Los seguidores de Osho no tenían nada que ver con los nostálgicos tentrinos, su culto no era judeocristiano. Sin culpa como base de todo predicamento y con libertad sexual, aquello captaba a inadaptados sociales de todos los ámbitos, especialmente en aquellos años de efervescencia ideológica y auge de lo new age. Sin embargo, todo tenía también bastante en común con el tinglado de la Voltio y sus sucesores. El líder vivía en la opulencia más obscena, como prueban su legendaria colección de Rolls Royce, y tal y como se puede ver al final de la serie, lo que le gustaba era también estar puesto hasta las cartolas en sus aposentos.

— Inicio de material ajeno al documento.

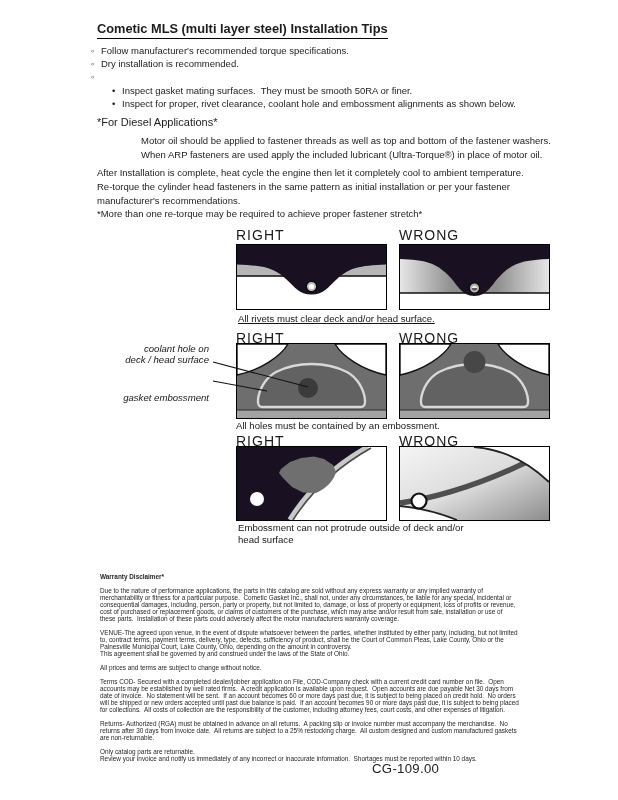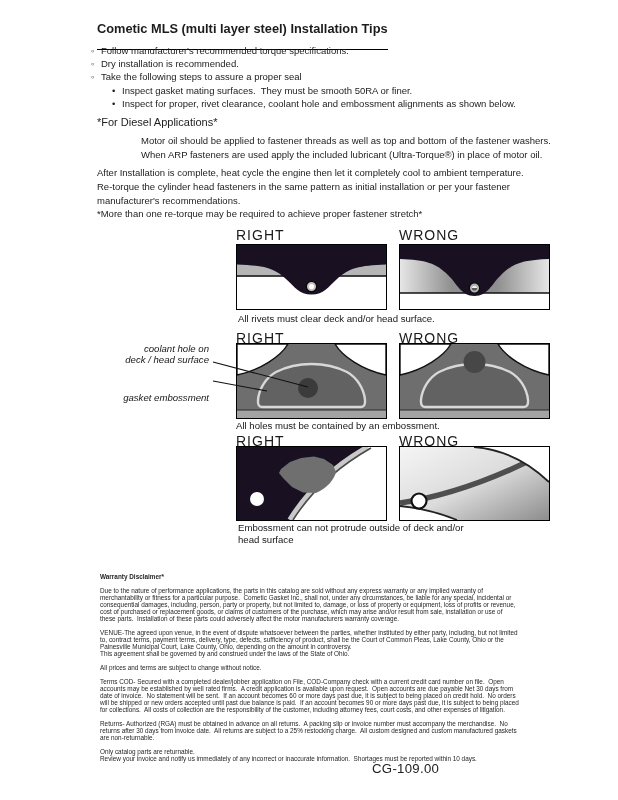"Cometic MLS (multi layer steel)" .title { padding-bottom: 13px -> 2px }
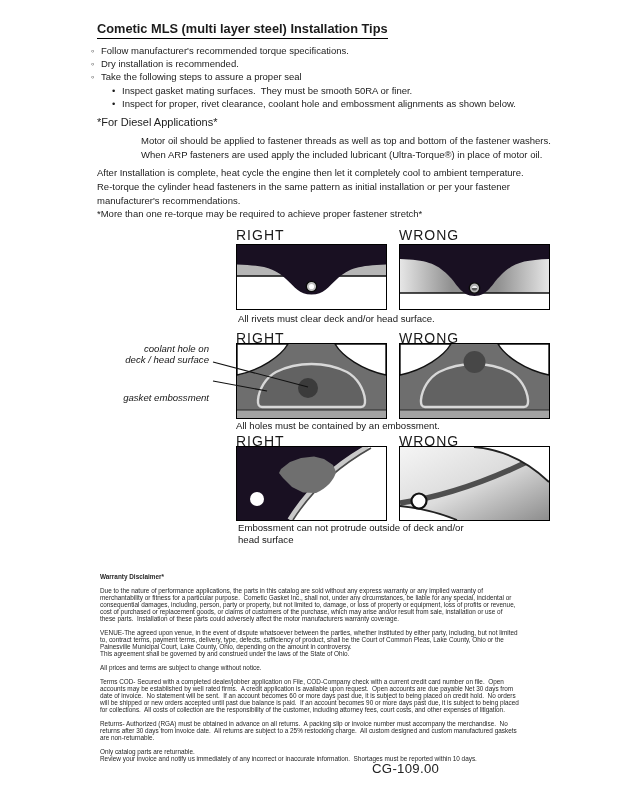"Take the following steps to" span.txt { html: <span>Take the following steps to assure a proper seal</span> -> none }
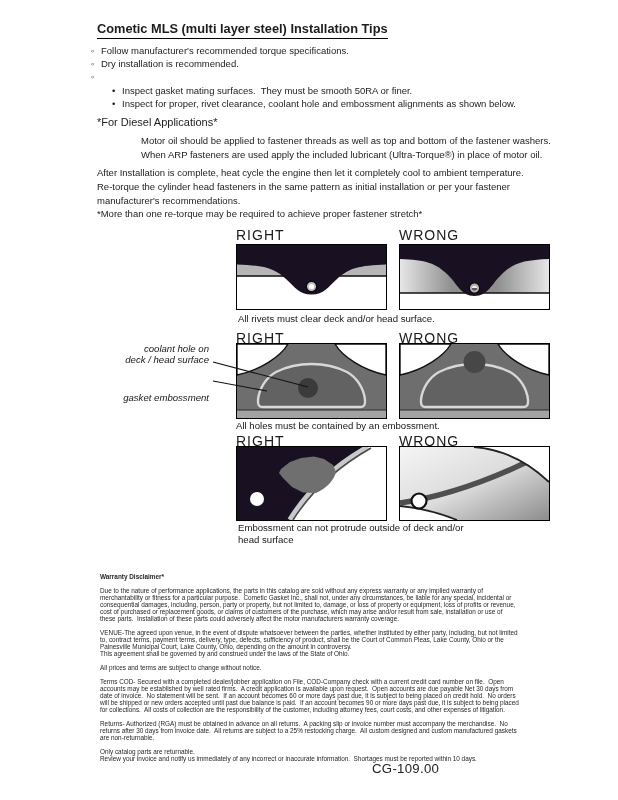"All rivets must clear deck" div.abs { text-decoration: none -> underline }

Si el pecado de la Voltio era lo contrario que predicaba, como él mismo reconoció gimiendo por los pasillos de su catedral neogótica, que la lujuria le dominase, los impulsos de Osho eran igual de contradictorios. Mucha meditación y sabiduría oriental, pero al final a quien se quiso arrimar fue a los ricachos de Hollywood e intimó con una sexy millonaria. Para eso no hace falta haber estudiado y menos las filosofías ocultas orientales. Del mismo modo, por mucho equilibrio trascendental para alcanzar una paz interdimensional entre el yo, el todo y la nada, a su lugarteniente Sheela lo que le hizo enloquecer fueron los celos. Lo dijo una entrevistada en la serie: «Se estaba comportando como una hembra». Y por culpa de sus celos hacia «la otra», se les cayó el tenderete.

Ahí yo veo un denominador común, un patrón. Sea cual sea la religión, el sexo, las ganas de colocarse y la ambición de poder o, cuando menos, el protagonismo juegan un papel fundamental. Ahí está la epifanía. Ese es Dios, que, no en vano, nos hizo a su imagen y semejanza.